======== Dataset
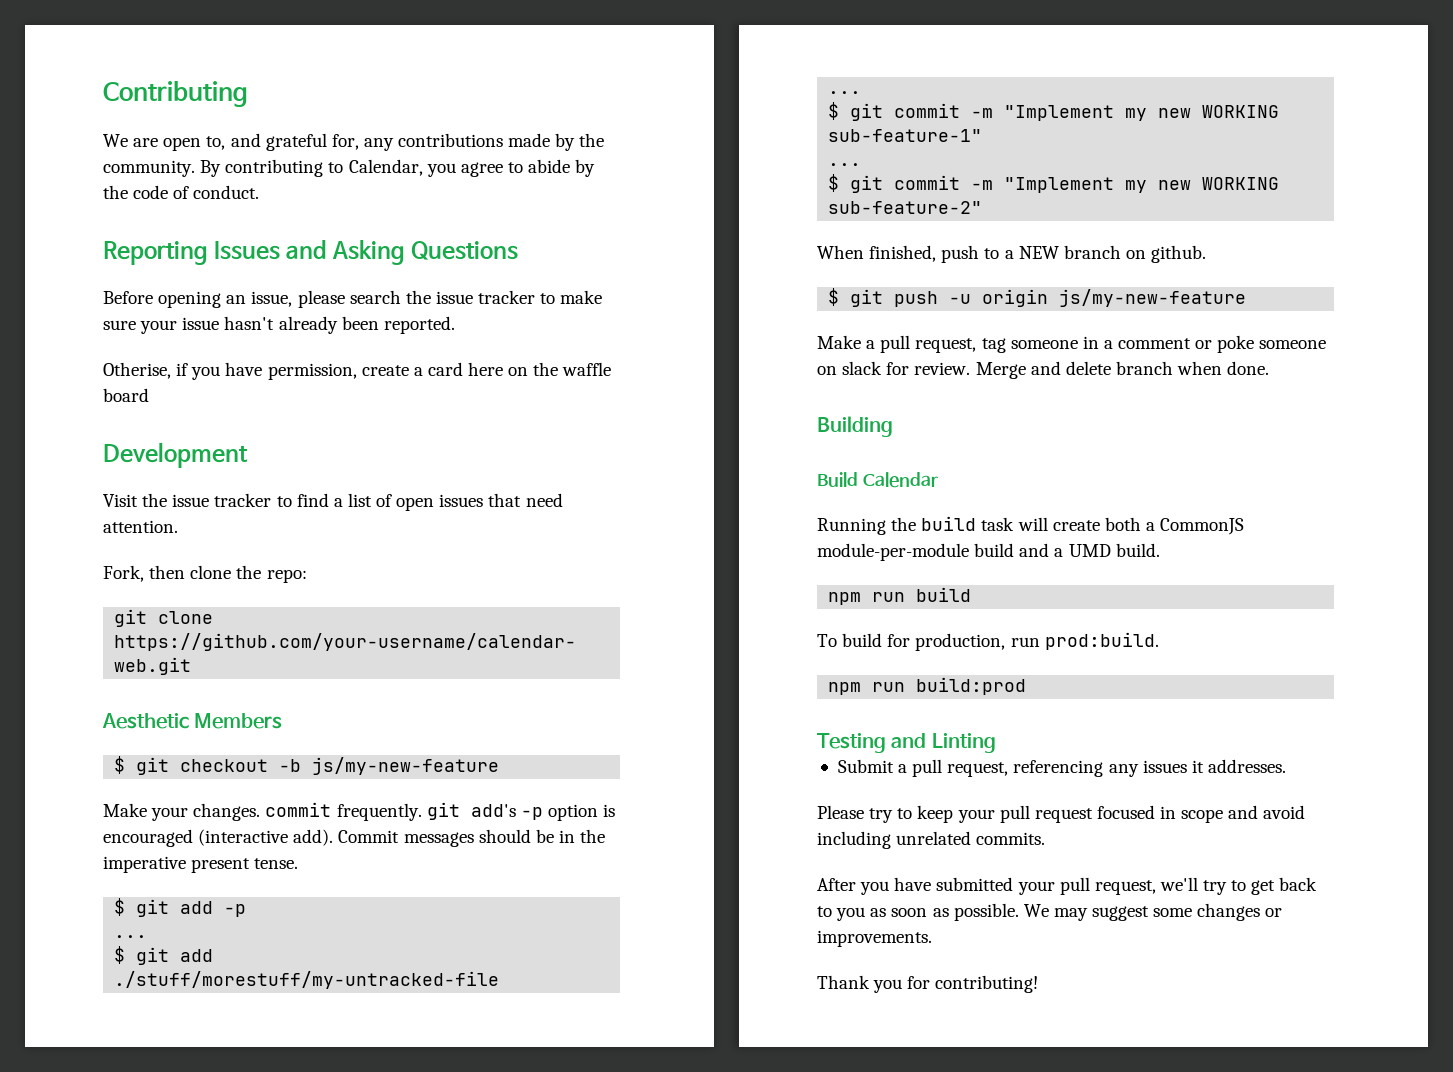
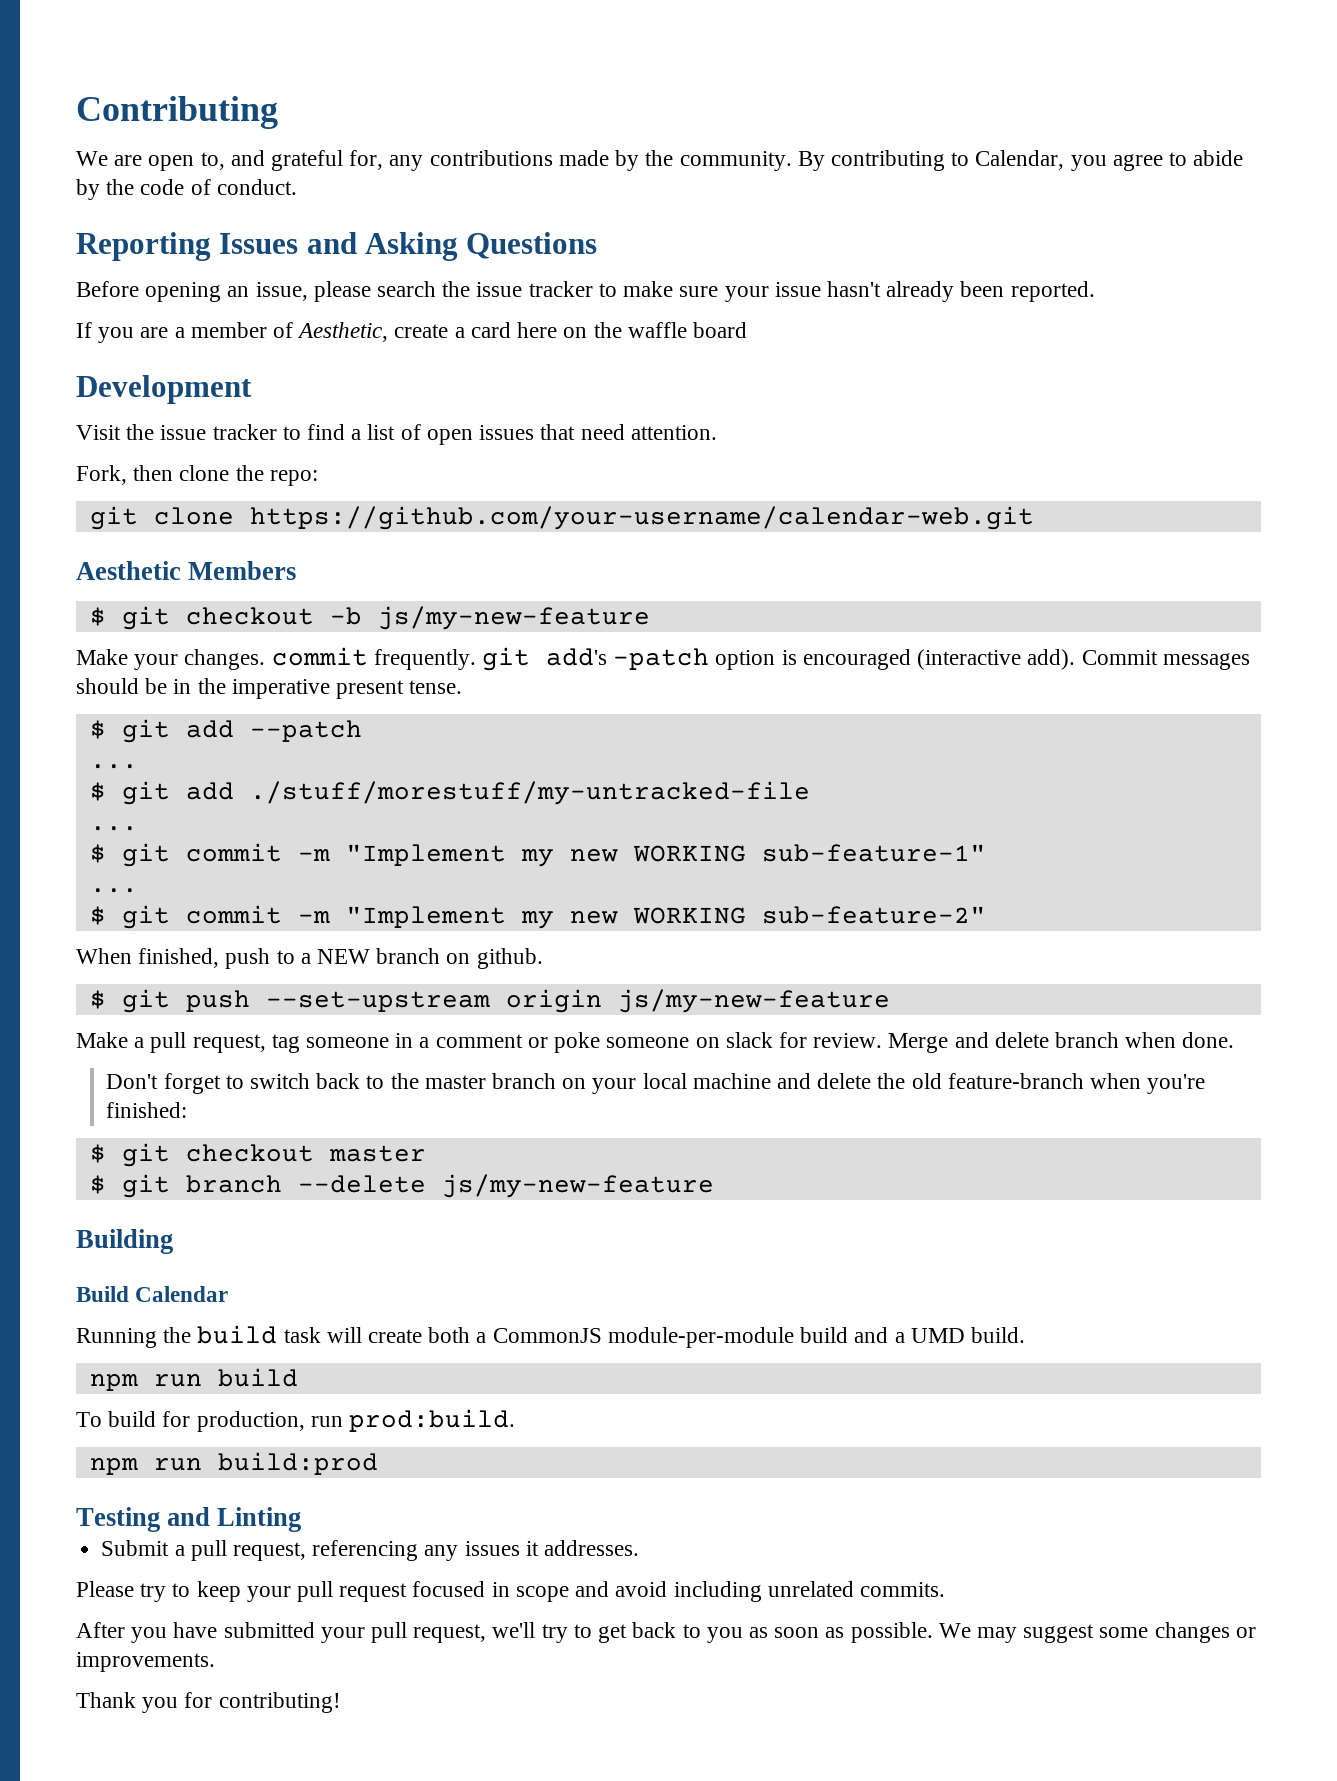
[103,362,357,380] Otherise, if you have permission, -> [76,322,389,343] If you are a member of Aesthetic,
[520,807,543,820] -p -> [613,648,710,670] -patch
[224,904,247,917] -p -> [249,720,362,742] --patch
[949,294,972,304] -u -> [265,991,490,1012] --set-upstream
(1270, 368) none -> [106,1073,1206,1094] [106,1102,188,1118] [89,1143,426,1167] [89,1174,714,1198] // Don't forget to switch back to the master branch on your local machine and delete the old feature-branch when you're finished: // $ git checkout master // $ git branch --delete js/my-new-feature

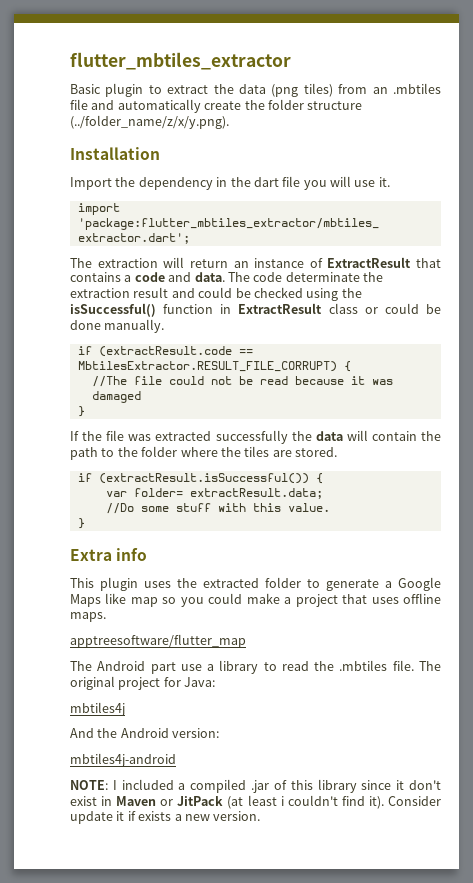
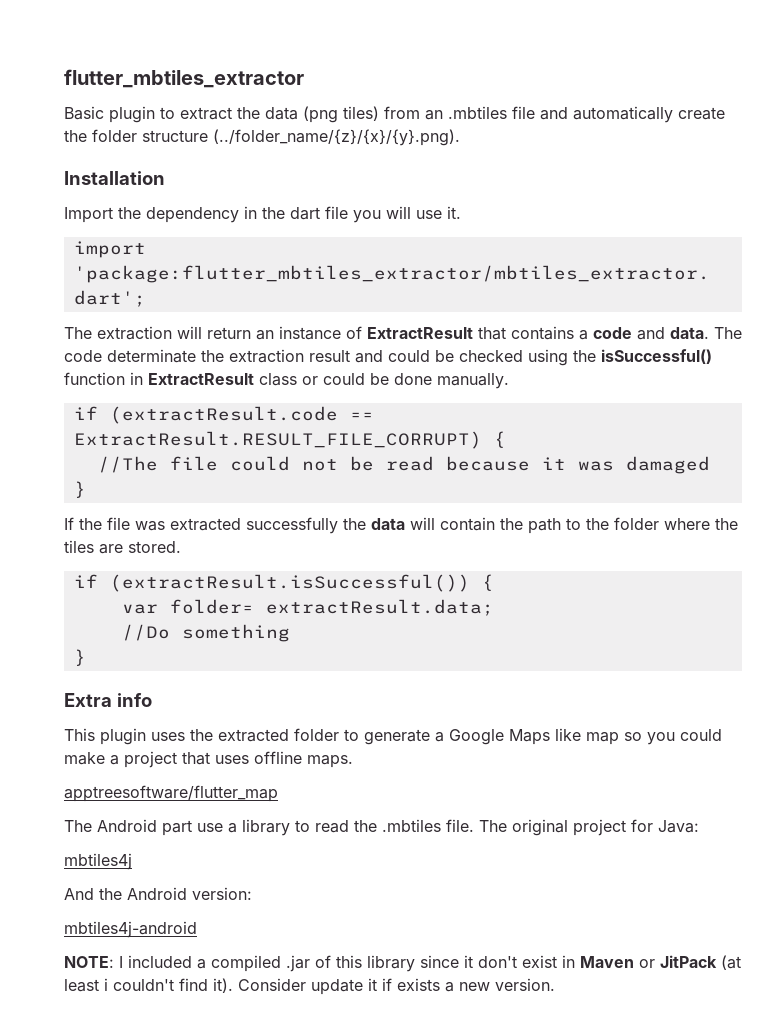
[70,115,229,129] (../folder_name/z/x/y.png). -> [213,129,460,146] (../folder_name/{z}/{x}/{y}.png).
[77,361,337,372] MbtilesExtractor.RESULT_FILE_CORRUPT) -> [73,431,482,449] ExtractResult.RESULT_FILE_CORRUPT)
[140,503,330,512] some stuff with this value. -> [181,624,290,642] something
================
- What you will do:
Taking the line with "[70,115,229,129] (../folder_name/z/x/y.png). ->" as the start and the last line of the data above as the end, write out those two lines and every line between them exactly, and only those.

- Solution to this problem:
[70,115,229,129] (../folder_name/z/x/y.png). -> [213,129,460,146] (../folder_name/{z}/{x}/{y}.png).
[77,361,337,372] MbtilesExtractor.RESULT_FILE_CORRUPT) -> [73,431,482,449] ExtractResult.RESULT_FILE_CORRUPT)
[140,503,330,512] some stuff with this value. -> [181,624,290,642] something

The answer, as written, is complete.